Records ▸
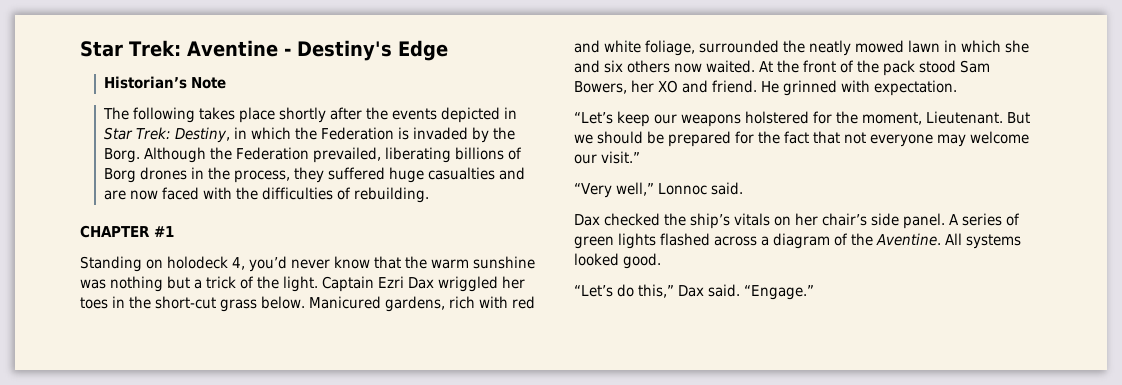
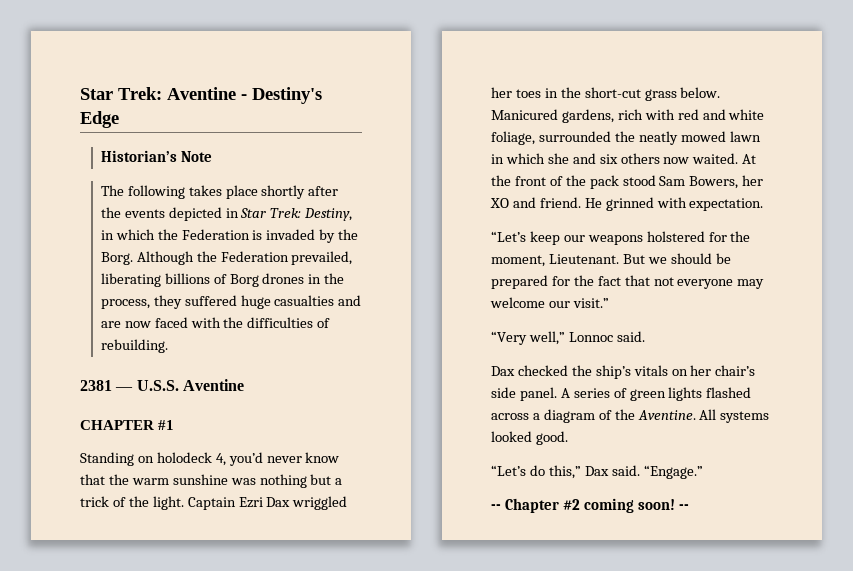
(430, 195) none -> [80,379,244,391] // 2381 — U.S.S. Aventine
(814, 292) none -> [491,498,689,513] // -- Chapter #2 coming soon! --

* * *

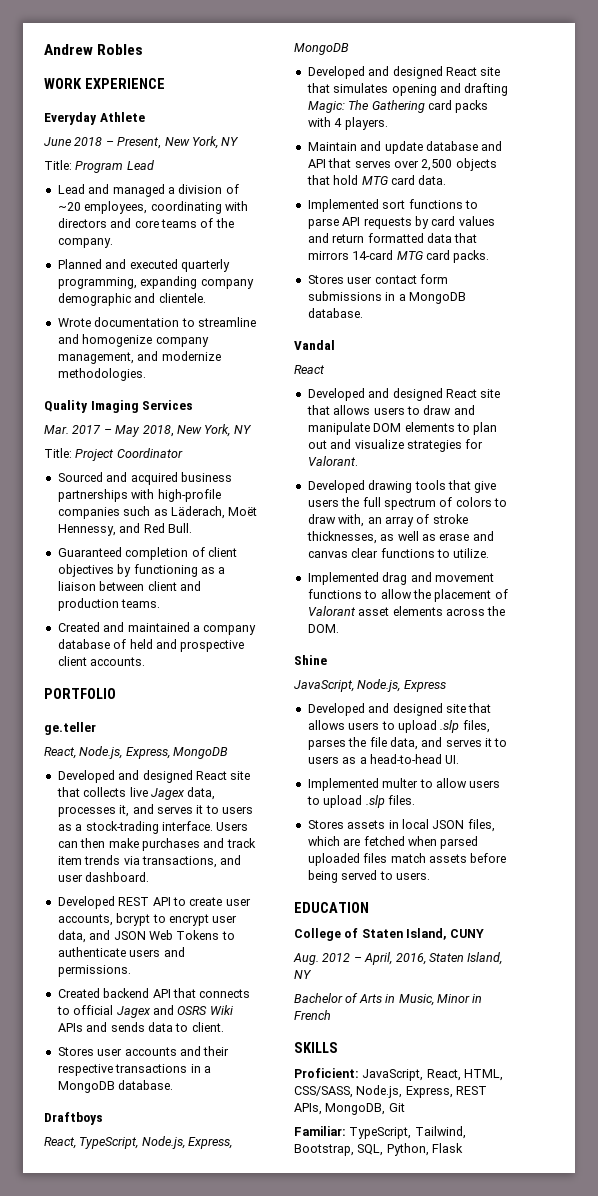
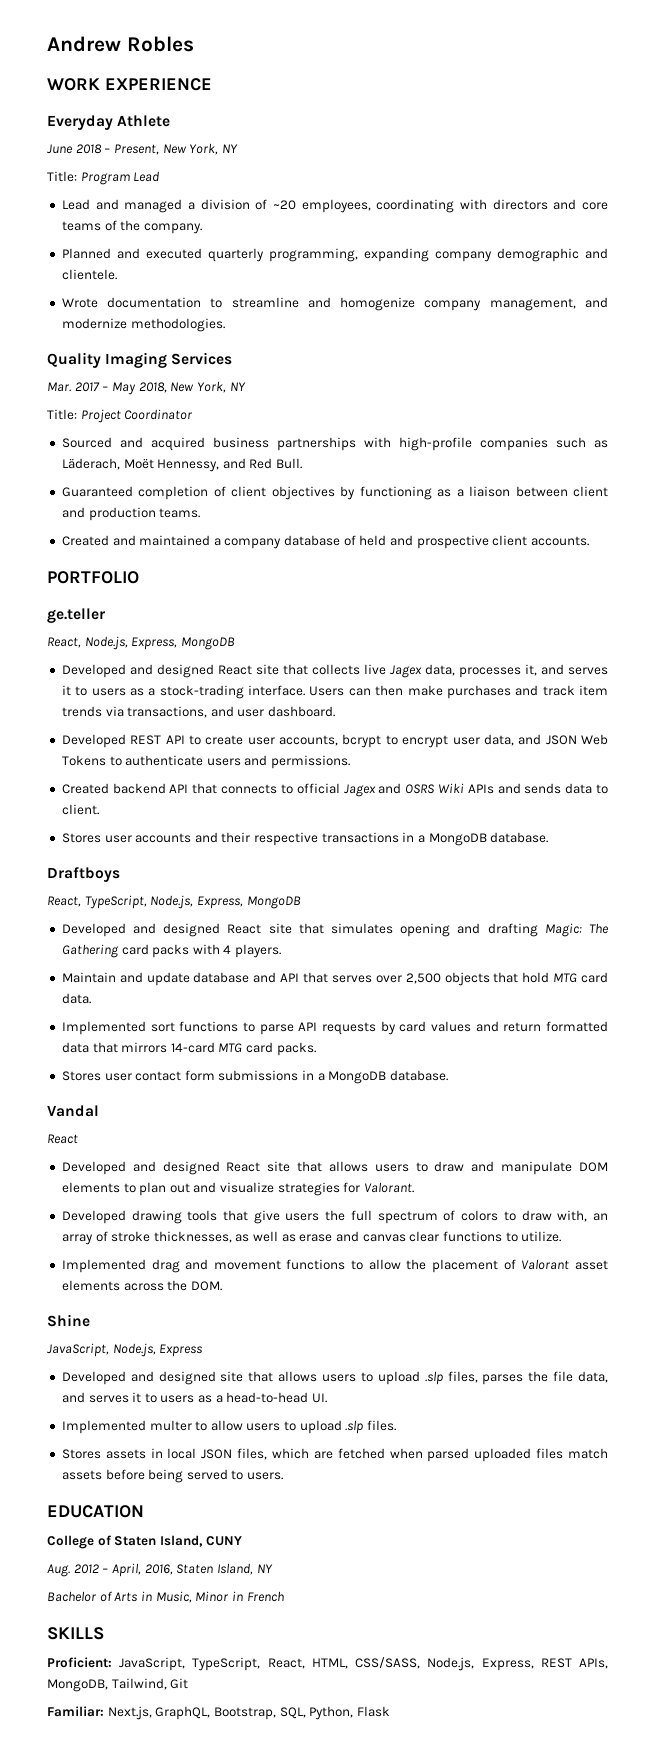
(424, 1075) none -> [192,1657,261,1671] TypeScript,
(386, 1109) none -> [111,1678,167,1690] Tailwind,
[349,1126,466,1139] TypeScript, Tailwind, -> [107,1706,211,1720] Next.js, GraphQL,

What to work on ▸ Copy all lines in the listing above where the string "TypeScript" appears.

Response area ▸
(424, 1075) none -> [192,1657,261,1671] TypeScript,
[349,1126,466,1139] TypeScript, Tailwind, -> [107,1706,211,1720] Next.js, GraphQL,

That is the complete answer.